Records for this task:
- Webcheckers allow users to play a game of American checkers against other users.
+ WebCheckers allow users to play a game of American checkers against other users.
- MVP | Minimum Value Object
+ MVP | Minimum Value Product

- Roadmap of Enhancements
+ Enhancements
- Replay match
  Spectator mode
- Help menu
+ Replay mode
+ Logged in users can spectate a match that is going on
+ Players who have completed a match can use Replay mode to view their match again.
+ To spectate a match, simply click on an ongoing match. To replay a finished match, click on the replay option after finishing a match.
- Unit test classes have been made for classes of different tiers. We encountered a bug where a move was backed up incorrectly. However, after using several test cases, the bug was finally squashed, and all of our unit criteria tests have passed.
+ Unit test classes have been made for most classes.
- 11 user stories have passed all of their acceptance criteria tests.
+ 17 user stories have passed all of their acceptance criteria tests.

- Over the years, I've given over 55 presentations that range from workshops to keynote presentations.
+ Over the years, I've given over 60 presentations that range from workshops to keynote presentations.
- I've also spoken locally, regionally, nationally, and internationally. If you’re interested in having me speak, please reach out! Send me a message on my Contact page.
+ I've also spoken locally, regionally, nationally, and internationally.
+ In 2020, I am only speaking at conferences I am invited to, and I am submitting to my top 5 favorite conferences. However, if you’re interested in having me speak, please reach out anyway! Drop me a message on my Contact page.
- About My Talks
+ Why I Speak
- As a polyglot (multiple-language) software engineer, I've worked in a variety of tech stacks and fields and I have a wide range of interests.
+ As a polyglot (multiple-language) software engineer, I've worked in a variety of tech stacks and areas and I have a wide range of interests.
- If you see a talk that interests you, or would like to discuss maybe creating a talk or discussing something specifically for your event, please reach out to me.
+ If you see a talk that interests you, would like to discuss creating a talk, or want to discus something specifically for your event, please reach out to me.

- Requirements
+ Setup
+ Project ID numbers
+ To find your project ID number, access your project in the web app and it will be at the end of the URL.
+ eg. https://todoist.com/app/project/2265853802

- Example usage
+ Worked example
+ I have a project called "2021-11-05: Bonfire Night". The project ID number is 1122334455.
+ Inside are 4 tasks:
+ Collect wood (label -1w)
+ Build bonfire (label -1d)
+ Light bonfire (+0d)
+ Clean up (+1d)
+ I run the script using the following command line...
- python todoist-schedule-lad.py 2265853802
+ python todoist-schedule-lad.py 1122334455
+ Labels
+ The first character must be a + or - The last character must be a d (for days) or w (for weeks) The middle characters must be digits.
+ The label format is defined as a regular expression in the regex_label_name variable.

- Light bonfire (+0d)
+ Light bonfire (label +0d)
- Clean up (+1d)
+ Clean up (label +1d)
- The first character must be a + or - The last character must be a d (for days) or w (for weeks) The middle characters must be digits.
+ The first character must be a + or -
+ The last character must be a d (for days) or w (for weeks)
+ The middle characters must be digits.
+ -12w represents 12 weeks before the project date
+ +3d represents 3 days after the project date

What to do: Copy out every entry again, exactly as it was given.

Your response:
- Webcheckers allow users to play a game of American checkers against other users.
+ WebCheckers allow users to play a game of American checkers against other users.
- MVP | Minimum Value Object
+ MVP | Minimum Value Product

- Roadmap of Enhancements
+ Enhancements
- Replay match
  Spectator mode
- Help menu
+ Replay mode
+ Logged in users can spectate a match that is going on
+ Players who have completed a match can use Replay mode to view their match again.
+ To spectate a match, simply click on an ongoing match. To replay a finished match, click on the replay option after finishing a match.
- Unit test classes have been made for classes of different tiers. We encountered a bug where a move was backed up incorrectly. However, after using several test cases, the bug was finally squashed, and all of our unit criteria tests have passed.
+ Unit test classes have been made for most classes.
- 11 user stories have passed all of their acceptance criteria tests.
+ 17 user stories have passed all of their acceptance criteria tests.

- Over the years, I've given over 55 presentations that range from workshops to keynote presentations.
+ Over the years, I've given over 60 presentations that range from workshops to keynote presentations.
- I've also spoken locally, regionally, nationally, and internationally. If you’re interested in having me speak, please reach out! Send me a message on my Contact page.
+ I've also spoken locally, regionally, nationally, and internationally.
+ In 2020, I am only speaking at conferences I am invited to, and I am submitting to my top 5 favorite conferences. However, if you’re interested in having me speak, please reach out anyway! Drop me a message on my Contact page.
- About My Talks
+ Why I Speak
- As a polyglot (multiple-language) software engineer, I've worked in a variety of tech stacks and fields and I have a wide range of interests.
+ As a polyglot (multiple-language) software engineer, I've worked in a variety of tech stacks and areas and I have a wide range of interests.
- If you see a talk that interests you, or would like to discuss maybe creating a talk or discussing something specifically for your event, please reach out to me.
+ If you see a talk that interests you, would like to discuss creating a talk, or want to discus something specifically for your event, please reach out to me.

- Requirements
+ Setup
+ Project ID numbers
+ To find your project ID number, access your project in the web app and it will be at the end of the URL.
+ eg. https://todoist.com/app/project/2265853802

- Example usage
+ Worked example
+ I have a project called "2021-11-05: Bonfire Night". The project ID number is 1122334455.
+ Inside are 4 tasks:
+ Collect wood (label -1w)
+ Build bonfire (label -1d)
+ Light bonfire (+0d)
+ Clean up (+1d)
+ I run the script using the following command line...
- python todoist-schedule-lad.py 2265853802
+ python todoist-schedule-lad.py 1122334455
+ Labels
+ The first character must be a + or - The last character must be a d (for days) or w (for weeks) The middle characters must be digits.
+ The label format is defined as a regular expression in the regex_label_name variable.

- Light bonfire (+0d)
+ Light bonfire (label +0d)
- Clean up (+1d)
+ Clean up (label +1d)
- The first character must be a + or - The last character must be a d (for days) or w (for weeks) The middle characters must be digits.
+ The first character must be a + or -
+ The last character must be a d (for days) or w (for weeks)
+ The middle characters must be digits.
+ -12w represents 12 weeks before the project date
+ +3d represents 3 days after the project date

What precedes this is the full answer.